Exercise
Every entry below should be copied exactly, minus the pictures.

Data in this exercise
>>>

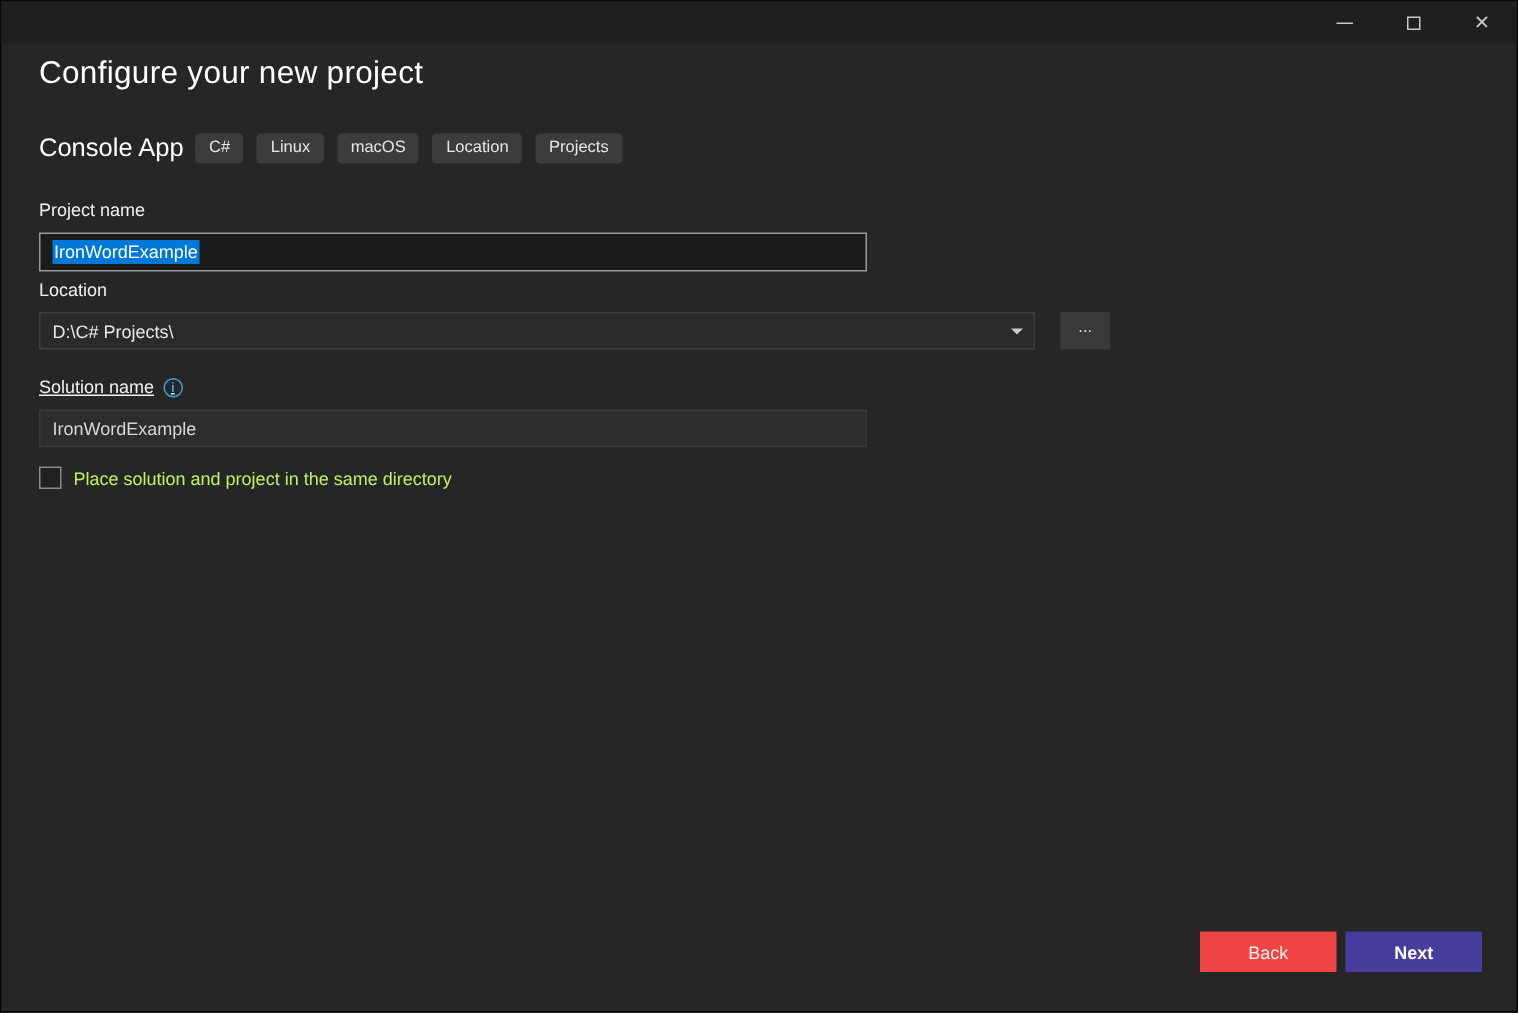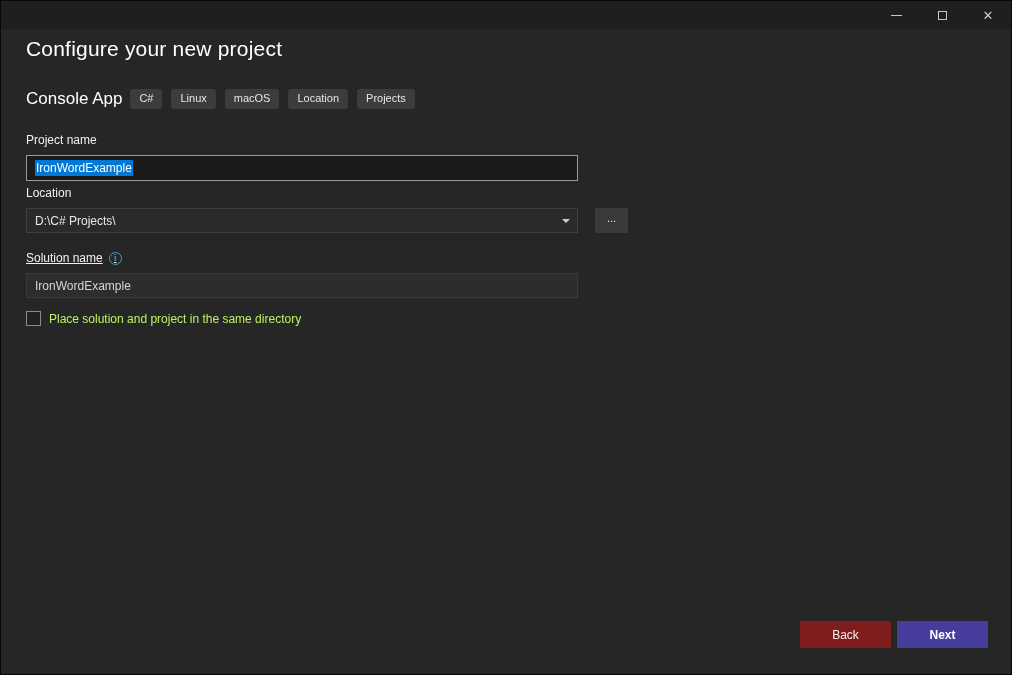--- a/index.html
+++ b/index.html
@@ -120,7 +120,7 @@
   }
   .combo {
     position: relative;
-    width: 552px;
+    width: 664px;
     height: 25px;
     background: #2a2a2b;
     border: 1px solid #3e3e42;

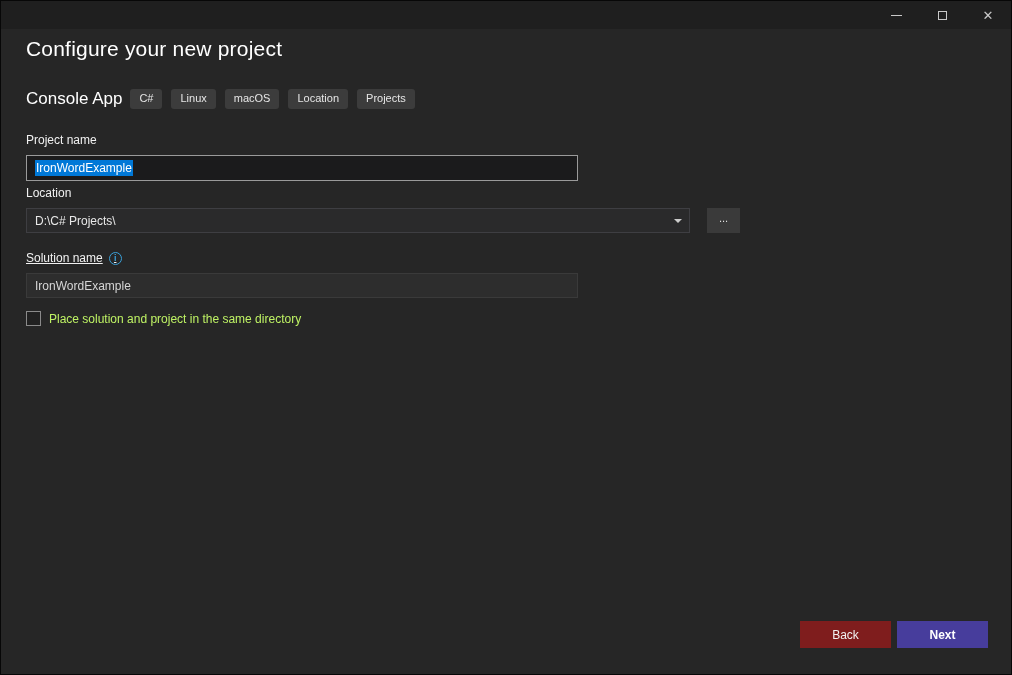--- a/index.html
+++ b/index.html
@@ -201,7 +201,7 @@
     cursor: pointer;
     font-family: "Liberation Sans", "DejaVu Sans", sans-serif;
   }
-  .btn-back { background: #7f1d1d; color: #f2f2f2; text-align: center; }
+  .btn-back { background: #ef4444; color: #f2f2f2; text-align: center; }
   .btn-next { background: #473d9c; color: #ffffff; font-weight: bold; }
 </style>
 </head>

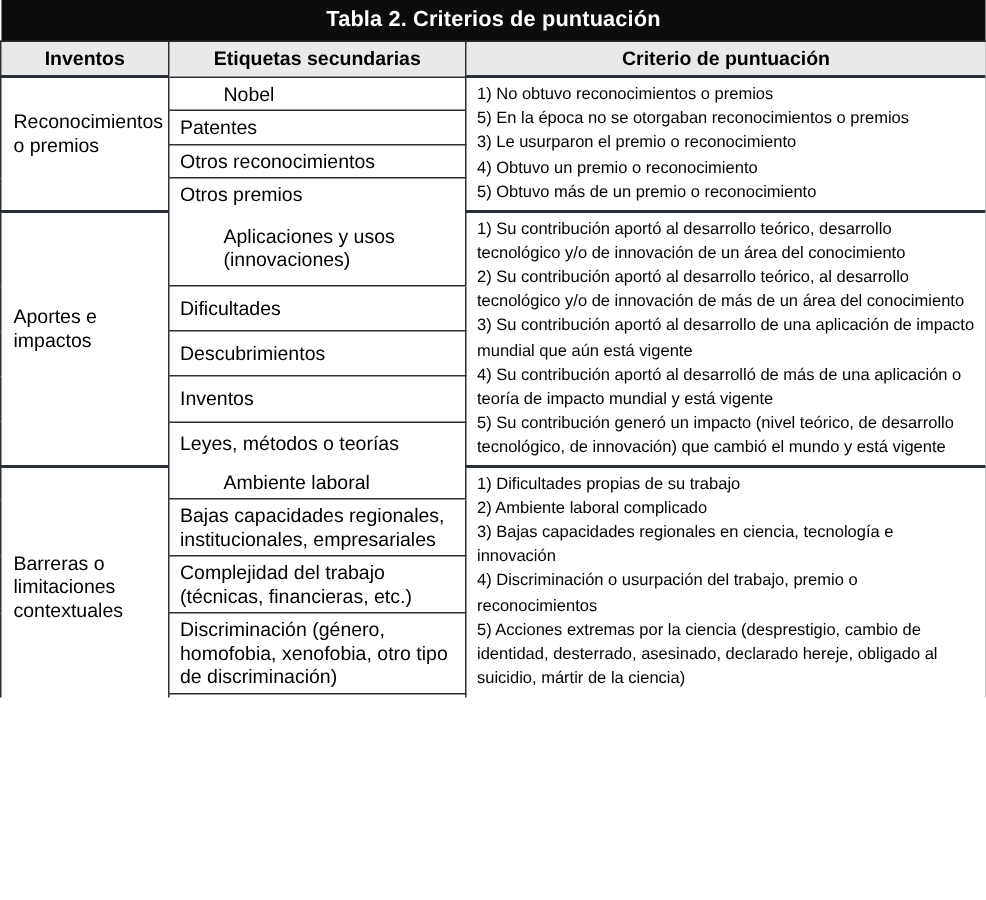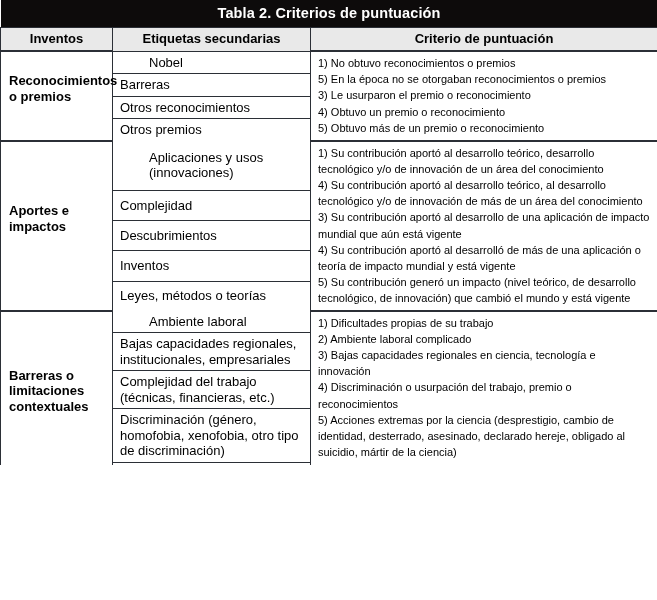--- a/index.html
+++ b/index.html
@@ -73,7 +73,6 @@
   td.lbl {
     padding: 2px 4px 16px 8px;
     vertical-align: middle;
-    font-weight: bold;
   }
   td.sub {
     padding: 3px 4px 3px 7px;

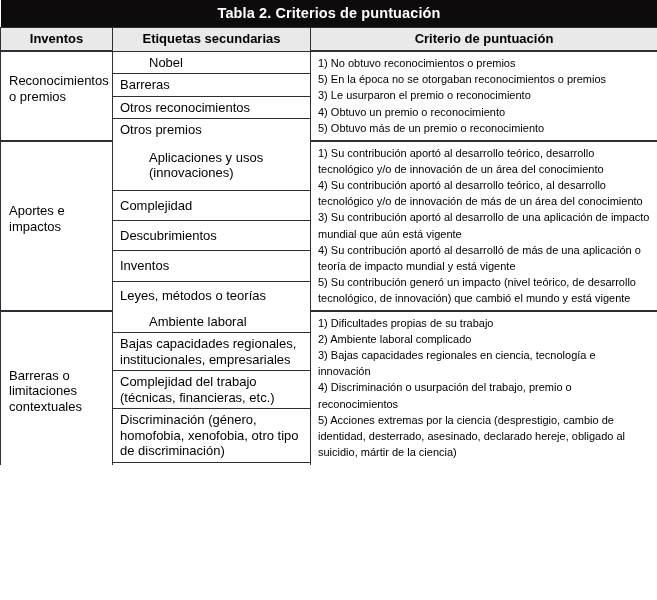--- a/index.html
+++ b/index.html
@@ -141,7 +141,7 @@
           </td>
         </tr>
         <tr>
-          <td class="sub">Barreras</td>
+          <td class="sub">Patentes</td>
         </tr>
         <tr>
           <td class="sub">Otros reconocimientos</td>

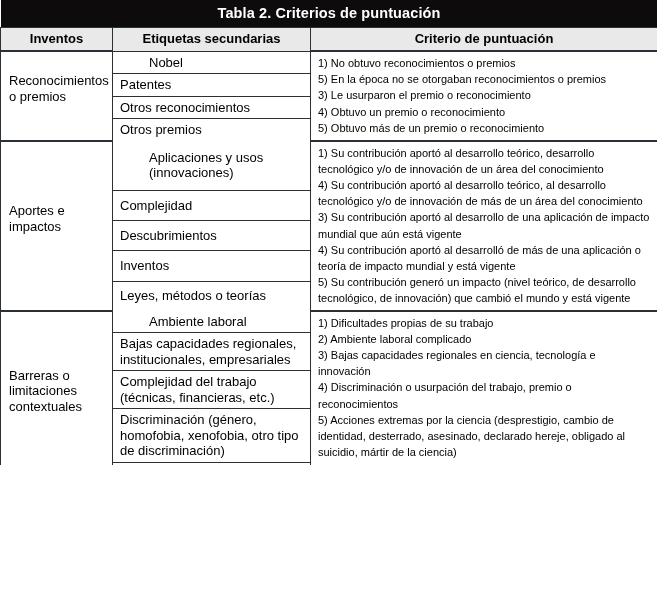--- a/index.html
+++ b/index.html
@@ -155,7 +155,7 @@
           <td class="crit-cell" rowspan="5">
             <ul class="crit-list">
               <li>1) Su contribución aportó al desarrollo teórico, desarrollo tecnológico y/o de innovación de un área del conocimiento</li>
-              <li>4) Su contribución aportó al desarrollo teórico, al desarrollo tecnológico y/o de innovación de más de un área del conocimiento</li>
+              <li>2) Su contribución aportó al desarrollo teórico, al desarrollo tecnológico y/o de innovación de más de un área del conocimiento</li>
               <li>3) Su contribución aportó al desarrollo de una aplicación de impacto mundial que aún está vigente</li>
               <li>4) Su contribución aportó al desarrolló de más de una aplicación o teoría de impacto mundial y está vigente</li>
               <li>5) Su contribución generó un impacto (nivel teórico, de desarrollo tecnológico, de innovación) que cambió el mundo y está vigente</li>

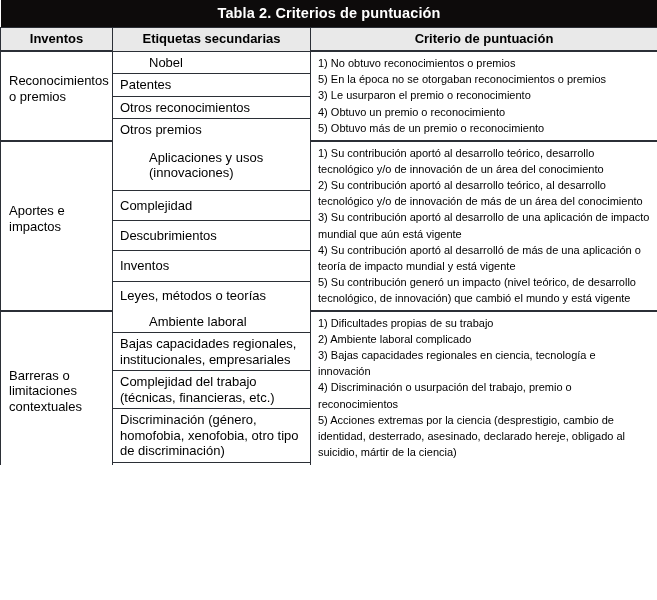--- a/index.html
+++ b/index.html
@@ -163,7 +163,7 @@
           </td>
         </tr>
         <tr>
-          <td class="sub">Complejidad</td>
+          <td class="sub">Dificultades</td>
         </tr>
         <tr>
           <td class="sub">Descubrimientos</td>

<<<

Task response
--- a/index.html
+++ b/index.html
@@ -120,7 +120,7 @@
   }
   .combo {
     position: relative;
-    width: 552px;
+    width: 664px;
     height: 25px;
     background: #2a2a2b;
     border: 1px solid #3e3e42;

--- a/index.html
+++ b/index.html
@@ -201,7 +201,7 @@
     cursor: pointer;
     font-family: "Liberation Sans", "DejaVu Sans", sans-serif;
   }
-  .btn-back { background: #7f1d1d; color: #f2f2f2; text-align: center; }
+  .btn-back { background: #ef4444; color: #f2f2f2; text-align: center; }
   .btn-next { background: #473d9c; color: #ffffff; font-weight: bold; }
 </style>
 </head>

--- a/index.html
+++ b/index.html
@@ -73,7 +73,6 @@
   td.lbl {
     padding: 2px 4px 16px 8px;
     vertical-align: middle;
-    font-weight: bold;
   }
   td.sub {
     padding: 3px 4px 3px 7px;

--- a/index.html
+++ b/index.html
@@ -141,7 +141,7 @@
           </td>
         </tr>
         <tr>
-          <td class="sub">Barreras</td>
+          <td class="sub">Patentes</td>
         </tr>
         <tr>
           <td class="sub">Otros reconocimientos</td>

--- a/index.html
+++ b/index.html
@@ -155,7 +155,7 @@
           <td class="crit-cell" rowspan="5">
             <ul class="crit-list">
               <li>1) Su contribución aportó al desarrollo teórico, desarrollo tecnológico y/o de innovación de un área del conocimiento</li>
-              <li>4) Su contribución aportó al desarrollo teórico, al desarrollo tecnológico y/o de innovación de más de un área del conocimiento</li>
+              <li>2) Su contribución aportó al desarrollo teórico, al desarrollo tecnológico y/o de innovación de más de un área del conocimiento</li>
               <li>3) Su contribución aportó al desarrollo de una aplicación de impacto mundial que aún está vigente</li>
               <li>4) Su contribución aportó al desarrolló de más de una aplicación o teoría de impacto mundial y está vigente</li>
               <li>5) Su contribución generó un impacto (nivel teórico, de desarrollo tecnológico, de innovación) que cambió el mundo y está vigente</li>

--- a/index.html
+++ b/index.html
@@ -163,7 +163,7 @@
           </td>
         </tr>
         <tr>
-          <td class="sub">Complejidad</td>
+          <td class="sub">Dificultades</td>
         </tr>
         <tr>
           <td class="sub">Descubrimientos</td>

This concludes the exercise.